Version difference data:
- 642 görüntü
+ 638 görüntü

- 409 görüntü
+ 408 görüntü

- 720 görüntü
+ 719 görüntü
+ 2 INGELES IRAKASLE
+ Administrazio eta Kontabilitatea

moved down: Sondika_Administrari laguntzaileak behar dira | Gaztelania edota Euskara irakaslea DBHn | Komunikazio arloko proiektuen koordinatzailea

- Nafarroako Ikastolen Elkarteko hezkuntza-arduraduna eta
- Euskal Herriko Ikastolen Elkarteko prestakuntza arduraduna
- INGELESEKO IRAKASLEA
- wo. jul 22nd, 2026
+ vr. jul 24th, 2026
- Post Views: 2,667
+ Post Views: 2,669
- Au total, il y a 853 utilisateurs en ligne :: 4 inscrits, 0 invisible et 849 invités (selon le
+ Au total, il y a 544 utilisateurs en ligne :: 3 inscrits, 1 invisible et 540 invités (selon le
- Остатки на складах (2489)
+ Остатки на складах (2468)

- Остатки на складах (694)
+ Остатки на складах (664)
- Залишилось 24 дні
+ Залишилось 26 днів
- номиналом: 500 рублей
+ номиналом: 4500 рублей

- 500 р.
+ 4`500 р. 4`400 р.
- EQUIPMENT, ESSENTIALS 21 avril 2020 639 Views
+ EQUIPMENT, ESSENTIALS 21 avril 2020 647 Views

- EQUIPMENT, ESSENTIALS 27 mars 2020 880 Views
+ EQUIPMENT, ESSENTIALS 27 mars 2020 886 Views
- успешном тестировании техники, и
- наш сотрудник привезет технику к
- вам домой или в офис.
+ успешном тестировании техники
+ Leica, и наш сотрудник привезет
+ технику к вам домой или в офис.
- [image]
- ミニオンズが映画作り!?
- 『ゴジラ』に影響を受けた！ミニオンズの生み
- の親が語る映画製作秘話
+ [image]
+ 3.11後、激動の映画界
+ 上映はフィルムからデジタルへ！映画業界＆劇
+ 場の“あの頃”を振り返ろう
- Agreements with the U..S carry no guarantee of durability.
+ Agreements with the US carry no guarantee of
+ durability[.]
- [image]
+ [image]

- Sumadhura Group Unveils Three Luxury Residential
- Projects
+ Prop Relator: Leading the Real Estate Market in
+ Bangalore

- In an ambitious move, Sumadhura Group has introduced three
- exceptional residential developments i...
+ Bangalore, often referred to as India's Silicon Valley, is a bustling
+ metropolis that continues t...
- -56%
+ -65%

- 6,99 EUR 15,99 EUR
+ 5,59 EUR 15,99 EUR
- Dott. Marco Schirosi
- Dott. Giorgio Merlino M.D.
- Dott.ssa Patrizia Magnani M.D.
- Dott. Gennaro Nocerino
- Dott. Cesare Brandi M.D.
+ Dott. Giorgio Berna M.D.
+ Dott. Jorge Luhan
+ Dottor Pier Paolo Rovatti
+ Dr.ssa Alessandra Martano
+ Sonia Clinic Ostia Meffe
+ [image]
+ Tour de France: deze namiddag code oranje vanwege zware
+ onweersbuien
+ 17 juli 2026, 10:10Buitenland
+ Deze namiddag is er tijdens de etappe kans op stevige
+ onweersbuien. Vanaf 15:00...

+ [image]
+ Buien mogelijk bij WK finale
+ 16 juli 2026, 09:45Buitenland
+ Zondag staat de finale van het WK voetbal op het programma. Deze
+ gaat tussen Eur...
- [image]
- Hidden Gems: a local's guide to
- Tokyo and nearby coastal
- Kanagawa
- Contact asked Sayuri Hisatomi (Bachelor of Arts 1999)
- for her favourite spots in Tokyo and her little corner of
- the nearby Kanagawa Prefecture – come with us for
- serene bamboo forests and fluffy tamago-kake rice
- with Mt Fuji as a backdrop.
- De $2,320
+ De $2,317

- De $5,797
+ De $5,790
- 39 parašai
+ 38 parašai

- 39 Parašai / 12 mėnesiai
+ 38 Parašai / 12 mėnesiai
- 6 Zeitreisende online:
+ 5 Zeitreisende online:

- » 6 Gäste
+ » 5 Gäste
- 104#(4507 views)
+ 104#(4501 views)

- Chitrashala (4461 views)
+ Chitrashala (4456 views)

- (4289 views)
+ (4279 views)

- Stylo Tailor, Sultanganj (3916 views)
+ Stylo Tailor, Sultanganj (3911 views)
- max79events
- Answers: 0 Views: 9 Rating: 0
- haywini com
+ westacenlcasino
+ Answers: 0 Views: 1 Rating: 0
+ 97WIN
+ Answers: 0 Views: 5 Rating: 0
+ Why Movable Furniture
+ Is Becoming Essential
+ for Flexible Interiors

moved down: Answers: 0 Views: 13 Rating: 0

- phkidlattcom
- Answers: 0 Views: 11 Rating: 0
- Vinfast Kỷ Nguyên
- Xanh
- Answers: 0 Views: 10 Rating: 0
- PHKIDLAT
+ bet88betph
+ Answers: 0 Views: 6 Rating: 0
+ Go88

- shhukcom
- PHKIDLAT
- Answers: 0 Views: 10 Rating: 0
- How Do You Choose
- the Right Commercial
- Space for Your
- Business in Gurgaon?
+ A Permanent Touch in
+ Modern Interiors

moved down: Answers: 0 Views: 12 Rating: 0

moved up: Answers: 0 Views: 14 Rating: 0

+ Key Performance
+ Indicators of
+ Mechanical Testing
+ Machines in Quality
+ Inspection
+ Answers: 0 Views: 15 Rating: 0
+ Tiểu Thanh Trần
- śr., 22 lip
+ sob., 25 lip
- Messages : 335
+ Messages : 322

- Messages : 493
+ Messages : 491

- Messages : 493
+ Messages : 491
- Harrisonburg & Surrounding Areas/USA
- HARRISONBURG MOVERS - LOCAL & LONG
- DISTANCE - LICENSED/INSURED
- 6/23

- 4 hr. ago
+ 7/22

#### Aim of the task:
Scan the entries above and show each line that contains the word "arduraduna".

#### Your response:
- Nafarroako Ikastolen Elkarteko hezkuntza-arduraduna eta
- Euskal Herriko Ikastolen Elkarteko prestakuntza arduraduna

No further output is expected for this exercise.